シビルはうーんと考えながら、ひとまず頭の中の『城内セクハラ対処マニュアル』をそっと閉じることにした。
「……あの、やはり、許してはいただけないのでしょうか」
アルノーの声が聞こえて、シビルはようやく自分が何も返事をしていないことに気が付く。
「言い訳にしかなりませんが、ようやくあなたに会えると思うと我慢が効かず……ああ、でもやはり、あなたの許可無くそうするべきではありませんでした、これからはそうします、ですからどうか」
「あ、いいえ、あの、驚いてしまっただけです、すみません」
シビルは慌ててそう返事をした。アルノーが言っていたことはよく理解ができなかったが、まあ、それについては特に考える必要は無いだろう。
「……あの、触れても?」
「え? あ、ええと、どうぞ」
シビルが特に考えずに返事をすると、アルノーはほっとしたように微笑む。それから、資料を持つシビルの手にそっと触れた。
感じた体温に、シビルの手が無意識にぴくりと動いた。それからシビルは、あれ、と思う。
もしかしてこれは、恥ずかしい事なのではないか?
そんなことを思うと、途端に心臓のあたりが苦しくなった。いや、もしかしなくてもこれは恥ずかしいことだ。そしてこれが恥ずかしい事なら、扉を開けた瞬間に抱きしめられたアレはだいぶ恥ずかしい。

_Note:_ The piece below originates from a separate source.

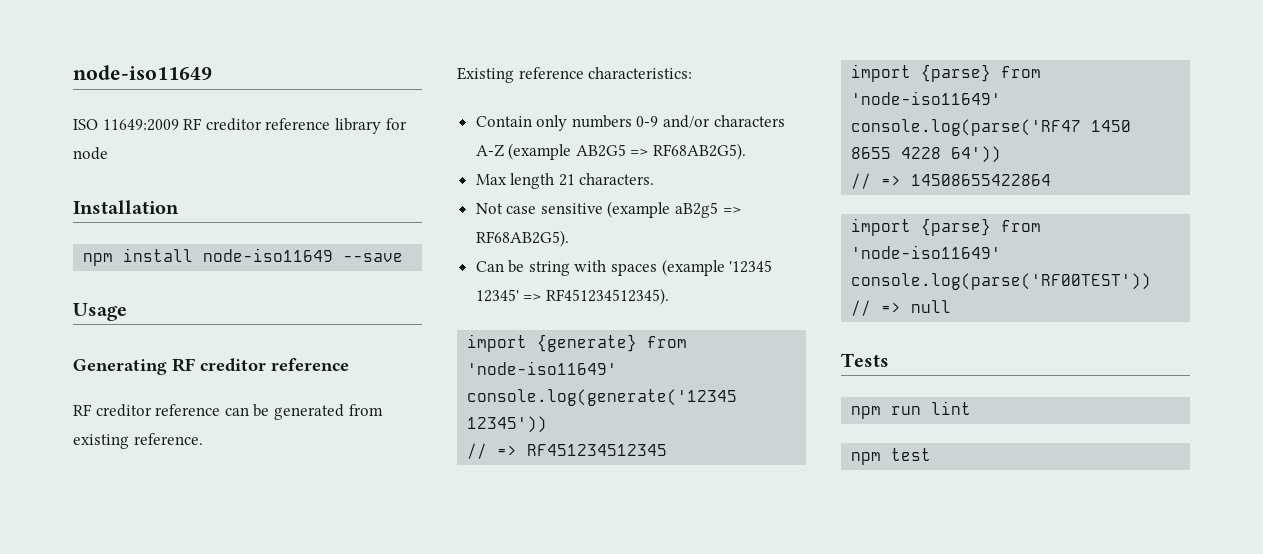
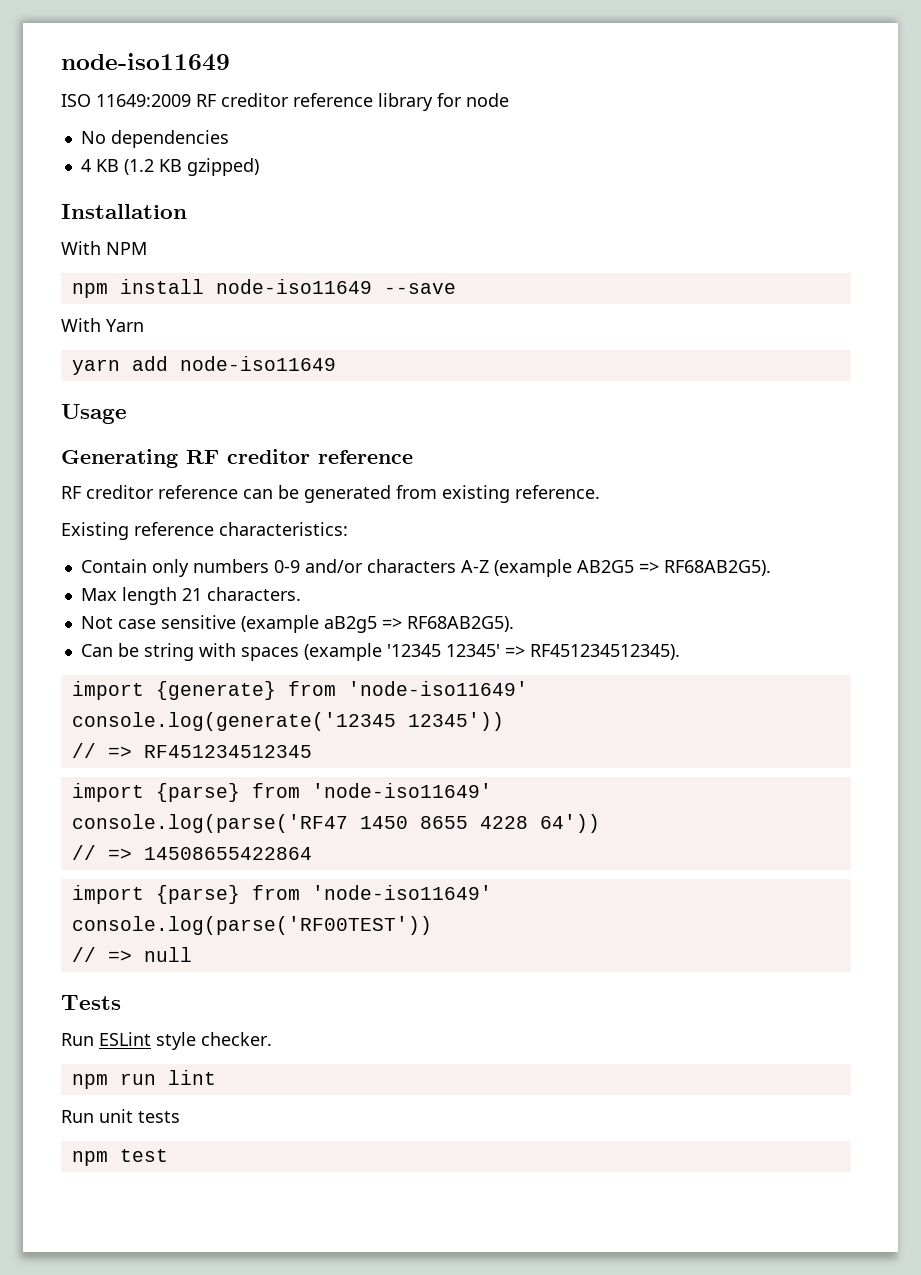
(108, 153) none -> [80,130,229,148] [80,158,259,176] // No dependencies // 4 KB (1.2 KB gzipped)
(179, 207) none -> [61,241,147,255] // With NPM
(404, 257) none -> [61,318,144,332] [71,356,336,375] // With Yarn // yarn add node-iso11649
(889, 360) none -> [61,1032,272,1050] // Run ESLint style checker.
(972, 408) none -> [61,1109,180,1123] // Run unit tests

そう気付いたシビルはじわりと体温が上がるのを感じた。ああ、恥ずかしいときはこうなるんだったっけ。わからない、恥ずかしいなんて、しばらく知らなかった感情だ。そんなものをどう扱っていいかわからず、シビルはただ目を伏せる事しか出来なかった。
「……ああ、そんな顔をされては、また我慢が……」
いつの間に距離を詰めたのか、すぐ近くでアルノーの声が聞こえた。それから触れた手に力が込められると、シビルは思わず息をのんだ。
「アルノー様、いい加減仕事に戻ってください」
突然響いたそれは、感情というものが抜け落ちているような声だった。途端にすぐ近くにあったアルノーの気配が無くなるのを感じて、シビルは肩の力が少し抜けた気がした。

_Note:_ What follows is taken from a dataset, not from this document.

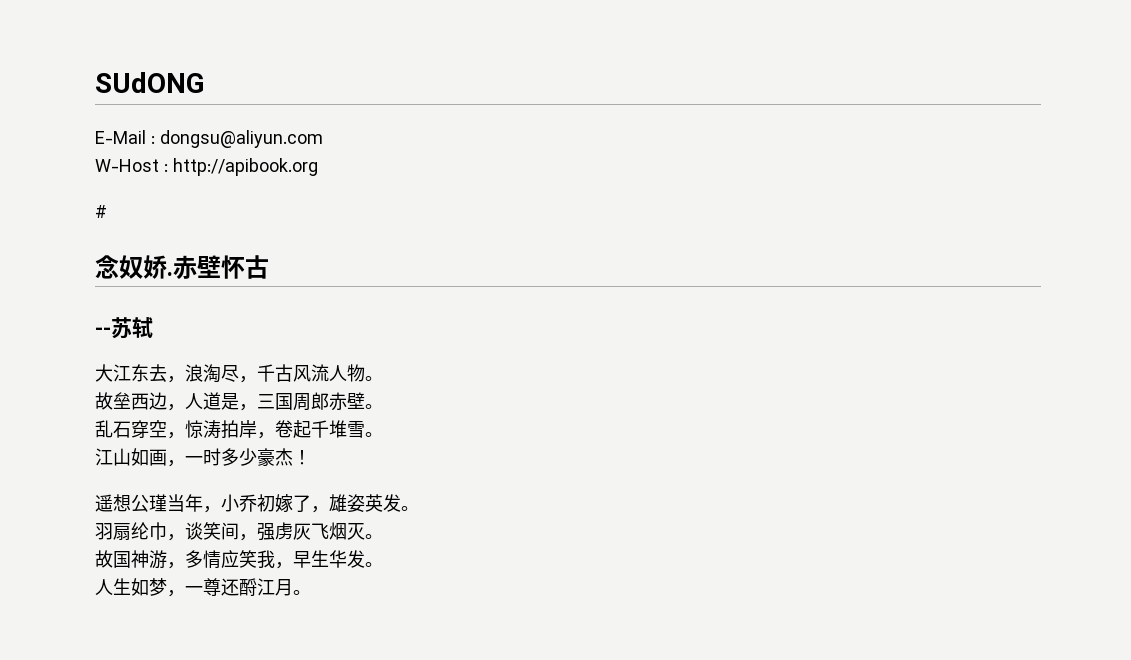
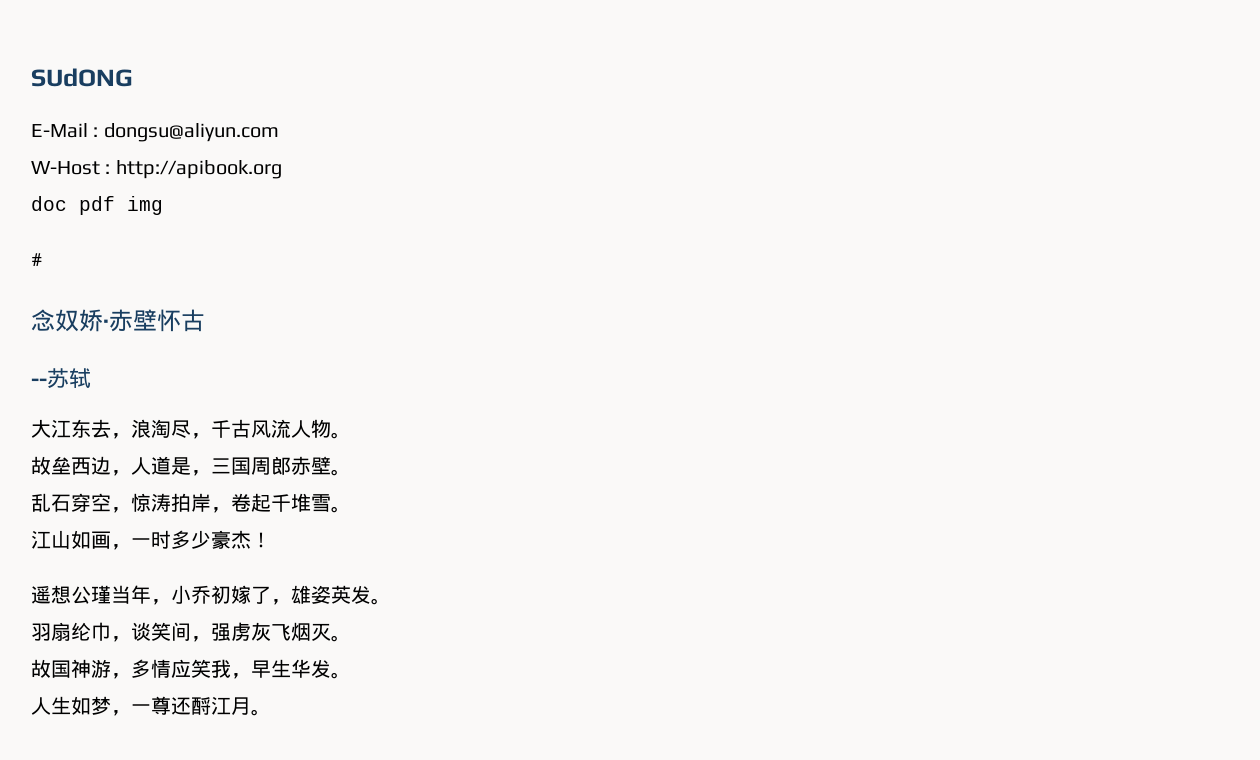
(318, 167) none -> [31,196,163,215] // doc pdf img
[167,272,173,276] . -> [103,319,109,329] ·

シビルの頭に寄せていた顔を上げたアルノーは、不満そうな瞳を声の主に向ける。
「私は彼女との時間を邪魔されて怒るべきでしょうか、それともまた我慢が効かなくなりそうなのを止められて感謝すべきでしょうか……」
「アルノー様の葛藤はどうでもいいんで、さっさと仕事に戻ってください」
複雑な胸の内をこぼすアルノーに、声と同じく感情の乏しい目をアルノーに向けた若い男性が返す言葉は厳しい。その容赦のなさといったら、アルノーが返す言葉も無く黙ってしまう程である。
アルノーは男性から目を逸らして再びシビルに視線を向けると、悲しげに眉を下げた。
「それでは……名残惜しいですが、これで。二日後に会えるのを楽しみにしています」
そう言った言葉とは裏腹にシビルの手に触れたアルノーの手はなかなか離れていかなかったが、再度感情の無い声が「アルノー様」と呼ぶとようやくその手は名残惜しそうに離された。それからやっと資料を渡すことが叶うと、シビルは「失礼します」と言って逃げるように王太子補佐官室を出て行くのだった。
閉じた扉を背にしたシビルは、思わずはあっと息をつく。
「……何なんだ、あの人」
たまらずつぶやいた声は、広い廊下に空しく霧散した。